Sebanyak 81 orang etnis Rohingya tiba pada Pulau Idaman, Kuala Simpang Ulim, Kabupaten Aceh Timur, Provinsi Aceh, Kamis (03/06) malam. Namun, kedatangan mereka baru diketahui warga sekitar pada Jumat (04/06) memukul 07. 00 WIB.

Hal itu dituturkan Besar Badan Penanggulangan Bencana Kawasan (BPBD) Aceh Timur, Ashadi Asa.

“Sebetulnya sudah tiba sejak tadi malam sebab kapalnya kandas, tapi awak baru tahu tadi cepat.
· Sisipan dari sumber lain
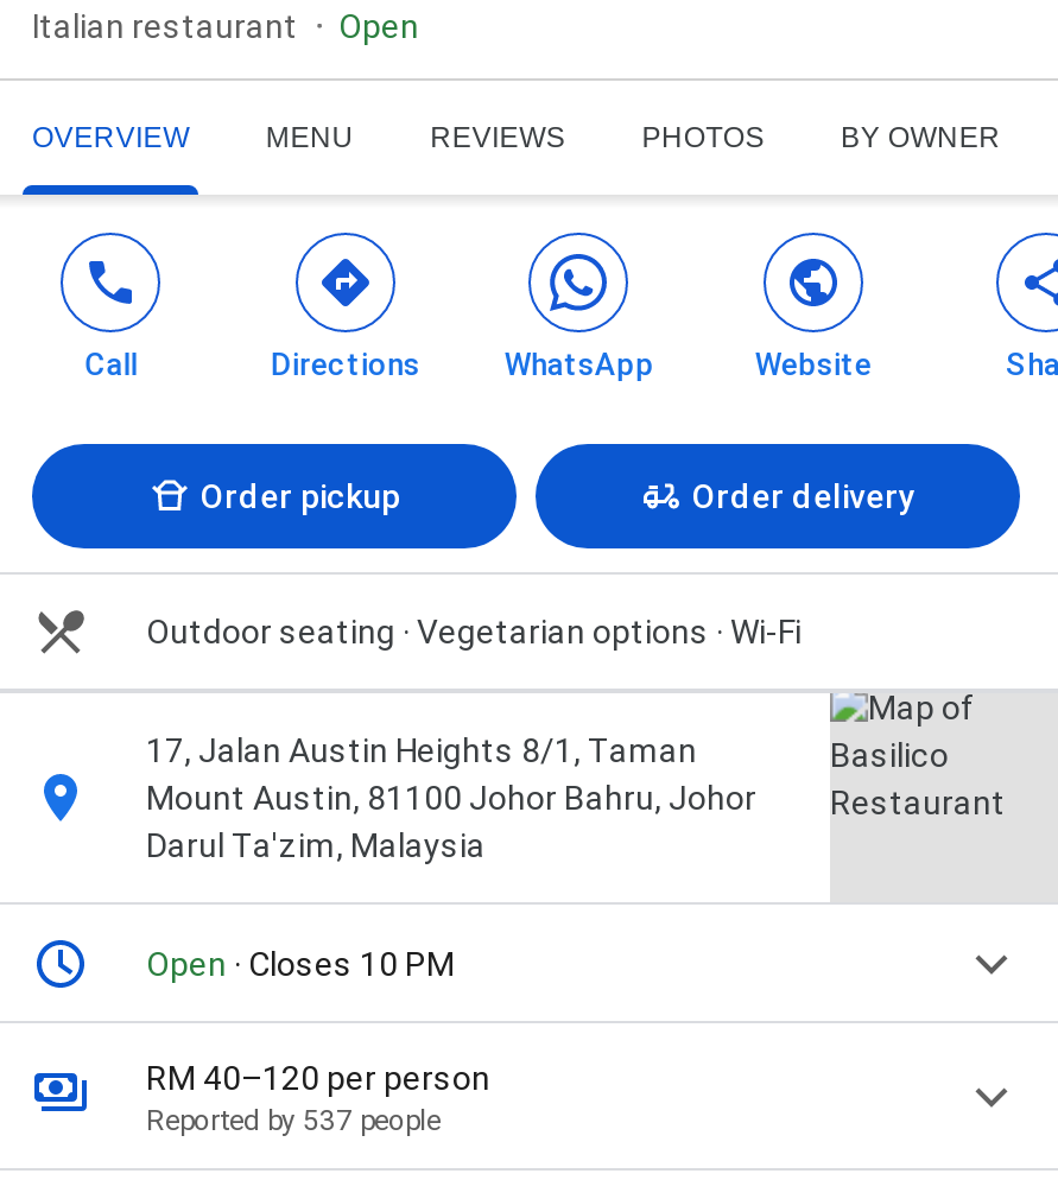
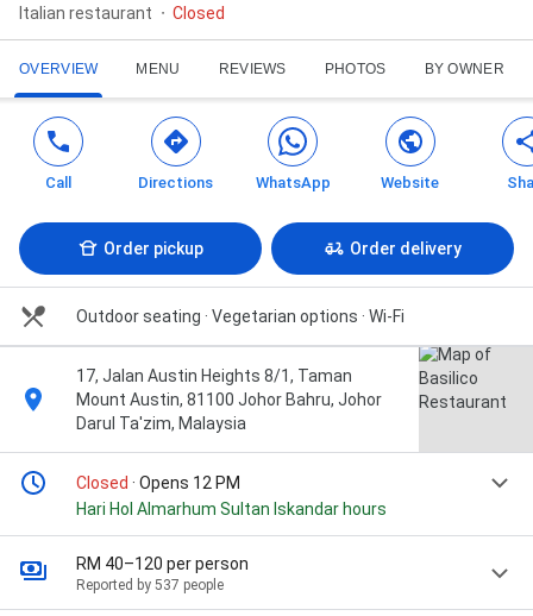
[338,8,419,46] Open -> [173,4,225,23] Closed
[146,945,455,983] Open · Closes 10 PM -> [76,474,387,519] Closed · Opens 12 PM | Hari Hol Almarhum Sultan Iskandar hours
Sejauh ini kita telah memberikan bantuan kemanusiaan, ” kata Ashadi kepada wartawan di Aceh, Hidayatullah, dengan melaporkan untuk BBC News Indonesia.

Ashadi melanjutkan, sangat mungkin 81 orang Rohingya yang terdiri dari pria, rani, dan anak-anak ini bakal didorong kembali ke laut setelah diberikan bantuan makanan dan kebutuhan lainnya.
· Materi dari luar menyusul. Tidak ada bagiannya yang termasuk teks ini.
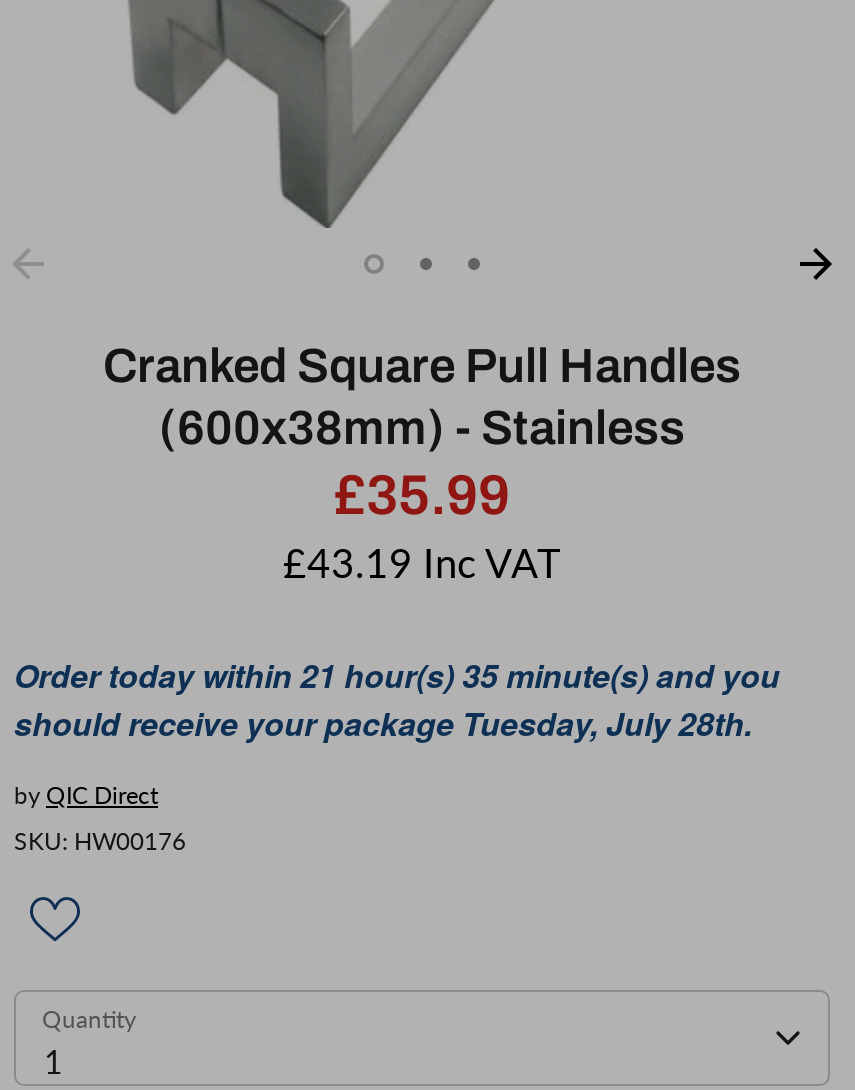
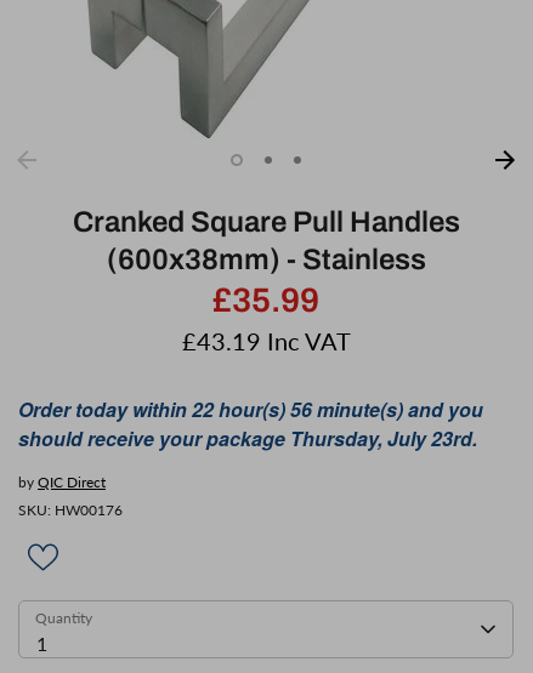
[14,652,780,698] Order today within 21 hour(s) 35 minute(s) and you -> [18,395,483,423] Order today within 22 hour(s) 56 minute(s) and you
[14,700,752,746] should receive your package Tuesday, July 28th. -> [18,424,477,452] should receive your package Thursday, July 23rd.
Namun pihaknya masih menunggu kepastian kerap Forkopimda (forum koordinasi pimpinan daerah).

“Tujuan mereka faktual ke Malaysia, tapi sebab kapalnya kandas makanya muncul ke tempat kita. Kemungkinannya akan didorong kembali ke laut setelah diberikan logistik, tapi kepastiannya kita tunggu hasil rapat, ” prawacana Ashadi.

Baca serupa:

rohingya

Sumber gambar, Saiful MDA

rohingya

Sumber gambar, Saiful MDA

Pemberian bantuan tersebut diamini Jalaluddin selaku Lurah Kuala Bagok, Kabupaten Aceh Timur.

“Kita sudah membangun berbagai bantuan makanan, kamp, dan lain sebagainya. Namun karena mereka belum di- swab kita tidak bisa mendekat, ” kata Jalaluddin, Lurah Kuala Bagok.

Jalaludin mengatakan dirinya mendapat informasi kalau awalnya ada 90 karakter Rohingya yang berangkat pada satu kapal. Namun sembilan di antara mereka sudah meninggal dan dibuang ke laut.

Ditambahkan Jalaluddin, dari keterangan yang didapatkan dari orang-orang Rohingya itu, mereka sudah berada dalam laut selama empat keadaan dengan tujuan Malaysia.

Pengungsi Rohingya

Sumber gambar, ANTARA FOTO/Rahmad

Patuh Chris Lewa, direktur sistem non-pemerintah Arakan Project, para pengungsi Rohingya ini ingin ke Malaysia.

“Indonesia bukanlah negara tujuan. Namun Nusantara menjadi tempat transit sebab tidak bisa mendarat di Malaysia atau tidak mampu sampai ke Malaysia, ” kata Lewa melalui sambungan telepon, pada Januari 2021.

Lewa menengarai peranan jaringan penyelundup untuk membawa para pengungsi Rohingya ke Malaysia.

Lewa juga memperkirakan bakal ada kapal-kapal yang mengangkut komunitas Rohingya karena itu tidak mau dipindahkan ke sebuah pulau yang dipergunakan sebagai kamp pengungsi.

Artikel ini masih mau terus diperbarui.